Fantasy Magazine Poem Free to Read

It’s out! You can read it here! It speaks to the great passion of my life! (Lavender.)

So many of my neighbours grow lavender that I know I’m in the right place. (And head on over to Instagram for my full bee collection.)

Poem in Fantasy

A tiny new departure for me. I have written three poems since I was eighteen; the third of them is in this month’s issue of Fantasy Magazine, available to subscribers here. It will go online later this month, but of course you should subscribe and get the whole fantastic issue right now.

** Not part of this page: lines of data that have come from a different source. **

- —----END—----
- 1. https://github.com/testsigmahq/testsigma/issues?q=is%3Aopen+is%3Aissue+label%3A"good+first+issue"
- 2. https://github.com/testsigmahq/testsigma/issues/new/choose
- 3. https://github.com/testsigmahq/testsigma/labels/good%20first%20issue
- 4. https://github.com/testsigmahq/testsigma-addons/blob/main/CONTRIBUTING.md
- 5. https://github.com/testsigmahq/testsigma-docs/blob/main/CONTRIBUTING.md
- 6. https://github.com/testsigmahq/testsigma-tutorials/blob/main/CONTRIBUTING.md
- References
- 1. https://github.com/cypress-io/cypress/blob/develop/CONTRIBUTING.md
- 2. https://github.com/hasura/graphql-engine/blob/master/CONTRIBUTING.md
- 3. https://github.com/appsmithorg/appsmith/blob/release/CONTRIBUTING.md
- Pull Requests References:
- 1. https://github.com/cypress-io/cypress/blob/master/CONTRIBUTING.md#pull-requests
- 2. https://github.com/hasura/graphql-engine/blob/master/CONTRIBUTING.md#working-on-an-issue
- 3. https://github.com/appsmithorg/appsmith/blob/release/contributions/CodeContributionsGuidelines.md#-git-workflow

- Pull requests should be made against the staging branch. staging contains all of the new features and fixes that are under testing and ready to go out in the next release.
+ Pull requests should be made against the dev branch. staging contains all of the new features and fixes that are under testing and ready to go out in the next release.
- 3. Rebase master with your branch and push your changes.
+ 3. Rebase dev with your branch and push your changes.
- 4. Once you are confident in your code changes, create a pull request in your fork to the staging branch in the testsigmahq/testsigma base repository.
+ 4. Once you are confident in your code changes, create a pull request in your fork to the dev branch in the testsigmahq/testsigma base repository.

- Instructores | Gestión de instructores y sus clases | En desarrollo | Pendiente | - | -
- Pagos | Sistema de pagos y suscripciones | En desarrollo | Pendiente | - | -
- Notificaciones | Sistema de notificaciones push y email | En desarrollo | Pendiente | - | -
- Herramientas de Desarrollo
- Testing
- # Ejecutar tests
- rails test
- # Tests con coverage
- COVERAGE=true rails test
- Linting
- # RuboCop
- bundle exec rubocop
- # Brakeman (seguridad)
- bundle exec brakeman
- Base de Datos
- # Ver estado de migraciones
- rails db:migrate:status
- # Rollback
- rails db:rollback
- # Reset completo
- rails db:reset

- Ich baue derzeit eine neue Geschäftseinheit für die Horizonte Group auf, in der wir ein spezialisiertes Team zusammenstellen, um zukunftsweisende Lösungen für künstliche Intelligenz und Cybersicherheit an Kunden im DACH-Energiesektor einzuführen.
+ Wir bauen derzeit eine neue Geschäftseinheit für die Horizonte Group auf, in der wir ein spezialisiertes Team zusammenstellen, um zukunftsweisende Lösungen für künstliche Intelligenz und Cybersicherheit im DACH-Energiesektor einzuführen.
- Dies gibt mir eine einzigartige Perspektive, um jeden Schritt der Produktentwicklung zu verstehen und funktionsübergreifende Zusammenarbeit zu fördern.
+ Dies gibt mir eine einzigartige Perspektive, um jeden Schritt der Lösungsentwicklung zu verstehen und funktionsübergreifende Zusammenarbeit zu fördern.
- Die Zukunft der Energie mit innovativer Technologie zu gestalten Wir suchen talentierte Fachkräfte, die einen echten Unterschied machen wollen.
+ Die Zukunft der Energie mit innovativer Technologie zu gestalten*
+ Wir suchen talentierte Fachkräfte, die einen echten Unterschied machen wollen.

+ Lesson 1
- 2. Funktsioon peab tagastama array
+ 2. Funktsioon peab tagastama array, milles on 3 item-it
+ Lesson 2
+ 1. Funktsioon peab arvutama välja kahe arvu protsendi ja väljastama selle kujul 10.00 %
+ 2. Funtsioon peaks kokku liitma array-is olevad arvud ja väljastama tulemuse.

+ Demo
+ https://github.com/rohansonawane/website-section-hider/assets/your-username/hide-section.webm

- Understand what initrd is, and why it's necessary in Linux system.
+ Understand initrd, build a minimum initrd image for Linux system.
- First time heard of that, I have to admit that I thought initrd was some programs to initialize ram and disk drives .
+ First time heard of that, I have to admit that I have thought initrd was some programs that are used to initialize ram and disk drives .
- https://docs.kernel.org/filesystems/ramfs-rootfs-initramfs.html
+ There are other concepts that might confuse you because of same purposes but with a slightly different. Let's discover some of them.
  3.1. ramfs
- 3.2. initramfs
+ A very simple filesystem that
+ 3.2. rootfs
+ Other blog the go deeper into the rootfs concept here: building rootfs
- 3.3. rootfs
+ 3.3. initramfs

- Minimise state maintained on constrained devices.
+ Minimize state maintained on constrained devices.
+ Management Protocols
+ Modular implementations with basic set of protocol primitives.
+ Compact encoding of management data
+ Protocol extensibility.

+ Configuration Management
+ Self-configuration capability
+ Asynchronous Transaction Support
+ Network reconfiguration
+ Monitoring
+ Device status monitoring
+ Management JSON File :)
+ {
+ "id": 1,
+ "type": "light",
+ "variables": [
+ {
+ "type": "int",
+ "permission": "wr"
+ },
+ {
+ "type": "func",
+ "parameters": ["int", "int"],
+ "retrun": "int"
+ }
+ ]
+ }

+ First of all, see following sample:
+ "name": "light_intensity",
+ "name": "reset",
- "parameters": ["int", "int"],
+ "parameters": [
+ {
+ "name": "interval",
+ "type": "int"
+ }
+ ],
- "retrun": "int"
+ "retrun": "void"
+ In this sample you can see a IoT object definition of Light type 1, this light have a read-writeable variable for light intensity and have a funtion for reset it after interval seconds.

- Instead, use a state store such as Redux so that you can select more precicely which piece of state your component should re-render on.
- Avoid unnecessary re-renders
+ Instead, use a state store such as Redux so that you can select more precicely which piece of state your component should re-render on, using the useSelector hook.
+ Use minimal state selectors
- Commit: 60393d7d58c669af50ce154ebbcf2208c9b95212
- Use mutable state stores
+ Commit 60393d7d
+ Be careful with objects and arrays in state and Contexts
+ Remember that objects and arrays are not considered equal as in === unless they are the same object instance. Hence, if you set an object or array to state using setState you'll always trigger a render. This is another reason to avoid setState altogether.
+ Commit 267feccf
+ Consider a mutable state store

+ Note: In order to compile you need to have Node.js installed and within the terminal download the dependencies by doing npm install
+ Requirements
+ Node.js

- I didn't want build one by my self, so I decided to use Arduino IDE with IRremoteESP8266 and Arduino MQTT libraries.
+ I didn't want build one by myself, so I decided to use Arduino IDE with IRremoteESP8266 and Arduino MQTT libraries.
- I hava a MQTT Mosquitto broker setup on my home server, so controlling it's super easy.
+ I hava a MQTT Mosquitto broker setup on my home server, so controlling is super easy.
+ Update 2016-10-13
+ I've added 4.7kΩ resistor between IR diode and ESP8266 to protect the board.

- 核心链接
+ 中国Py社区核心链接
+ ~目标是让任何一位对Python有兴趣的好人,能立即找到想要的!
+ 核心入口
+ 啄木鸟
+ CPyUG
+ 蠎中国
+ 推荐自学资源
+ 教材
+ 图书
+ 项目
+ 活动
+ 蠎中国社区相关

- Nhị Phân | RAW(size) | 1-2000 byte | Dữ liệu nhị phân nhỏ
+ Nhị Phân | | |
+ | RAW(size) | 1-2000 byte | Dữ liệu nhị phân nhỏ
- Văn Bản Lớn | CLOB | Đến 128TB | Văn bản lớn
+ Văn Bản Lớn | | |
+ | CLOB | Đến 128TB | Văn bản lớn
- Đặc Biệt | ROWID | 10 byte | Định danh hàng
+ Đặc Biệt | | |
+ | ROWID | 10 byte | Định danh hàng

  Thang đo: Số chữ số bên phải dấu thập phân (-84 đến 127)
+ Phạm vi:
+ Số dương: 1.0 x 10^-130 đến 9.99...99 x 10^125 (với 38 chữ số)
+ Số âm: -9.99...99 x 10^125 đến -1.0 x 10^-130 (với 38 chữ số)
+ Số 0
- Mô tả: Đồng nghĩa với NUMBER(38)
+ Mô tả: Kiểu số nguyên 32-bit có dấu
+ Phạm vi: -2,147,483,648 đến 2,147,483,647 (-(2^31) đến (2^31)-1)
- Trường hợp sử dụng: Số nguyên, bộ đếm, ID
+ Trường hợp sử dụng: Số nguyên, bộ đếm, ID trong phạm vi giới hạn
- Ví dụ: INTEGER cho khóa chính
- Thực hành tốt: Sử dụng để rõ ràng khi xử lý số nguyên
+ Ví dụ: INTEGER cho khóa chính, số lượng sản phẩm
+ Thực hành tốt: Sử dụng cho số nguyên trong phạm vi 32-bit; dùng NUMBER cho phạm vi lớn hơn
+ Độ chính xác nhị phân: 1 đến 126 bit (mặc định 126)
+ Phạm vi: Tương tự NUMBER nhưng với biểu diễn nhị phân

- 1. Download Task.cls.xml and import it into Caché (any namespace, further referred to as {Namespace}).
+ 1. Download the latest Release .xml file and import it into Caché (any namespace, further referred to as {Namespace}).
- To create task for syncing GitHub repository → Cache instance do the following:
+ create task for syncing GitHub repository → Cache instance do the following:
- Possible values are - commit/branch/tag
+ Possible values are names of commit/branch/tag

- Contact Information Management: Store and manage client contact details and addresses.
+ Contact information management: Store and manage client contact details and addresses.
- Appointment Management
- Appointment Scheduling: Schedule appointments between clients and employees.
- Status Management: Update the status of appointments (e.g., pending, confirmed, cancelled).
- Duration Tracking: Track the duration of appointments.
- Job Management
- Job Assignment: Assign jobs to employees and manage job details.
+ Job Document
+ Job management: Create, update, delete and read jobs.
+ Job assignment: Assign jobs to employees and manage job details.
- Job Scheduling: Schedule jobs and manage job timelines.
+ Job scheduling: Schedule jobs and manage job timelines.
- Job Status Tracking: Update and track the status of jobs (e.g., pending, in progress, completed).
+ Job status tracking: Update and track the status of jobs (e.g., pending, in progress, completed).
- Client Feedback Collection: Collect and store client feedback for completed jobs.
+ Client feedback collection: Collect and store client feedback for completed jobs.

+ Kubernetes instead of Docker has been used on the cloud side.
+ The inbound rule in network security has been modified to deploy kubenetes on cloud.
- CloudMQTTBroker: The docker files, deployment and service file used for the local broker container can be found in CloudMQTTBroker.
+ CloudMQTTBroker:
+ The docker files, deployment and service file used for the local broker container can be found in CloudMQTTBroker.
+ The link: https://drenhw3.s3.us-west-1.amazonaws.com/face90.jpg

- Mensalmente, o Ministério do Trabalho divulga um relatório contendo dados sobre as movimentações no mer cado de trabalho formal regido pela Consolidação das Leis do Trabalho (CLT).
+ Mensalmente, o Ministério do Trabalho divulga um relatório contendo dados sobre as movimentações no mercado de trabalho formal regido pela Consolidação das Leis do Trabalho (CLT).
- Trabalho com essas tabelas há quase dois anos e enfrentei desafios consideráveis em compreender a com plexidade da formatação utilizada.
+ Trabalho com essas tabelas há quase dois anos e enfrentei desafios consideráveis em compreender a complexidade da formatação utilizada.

My piece is called The End of Little Dreams and it is a poem for anyone getting through the day by thinking very, very hard about the place they are definitely going to have sometime:

It’s 6.18am and you are looking at / reproduction William de Morgan tiles / and Morris & Co fabrics on John Lewis…

Flash in F&SF

I have another tiny “where-are-they-now” story in the May/June issue of The Magazine of Fantasy and Science Fiction called ‘Modern Cassandra’. I wrote this in January 2020. It’s about that jerk Apollo and I want to dedicate it to Medium Amanda, who tried so hard to get in touch with me towards the end of 2019. And yet I never opened any of her emails! Who knows what would have happened if I had?

Extract: "She worked as an artist's assistant before she matched with Apollo on Tinder. In the middle of painting exquisite hyperrealist copies of torn-out newspaper pictures to inspire her employer, Apollo took her to lunch in a Covent Garden restaurant filled with pheasant feathers and stags' heads"

The restaurant is Rules! I’m pretty sure it’s run by Apollo the Hunter. Who else?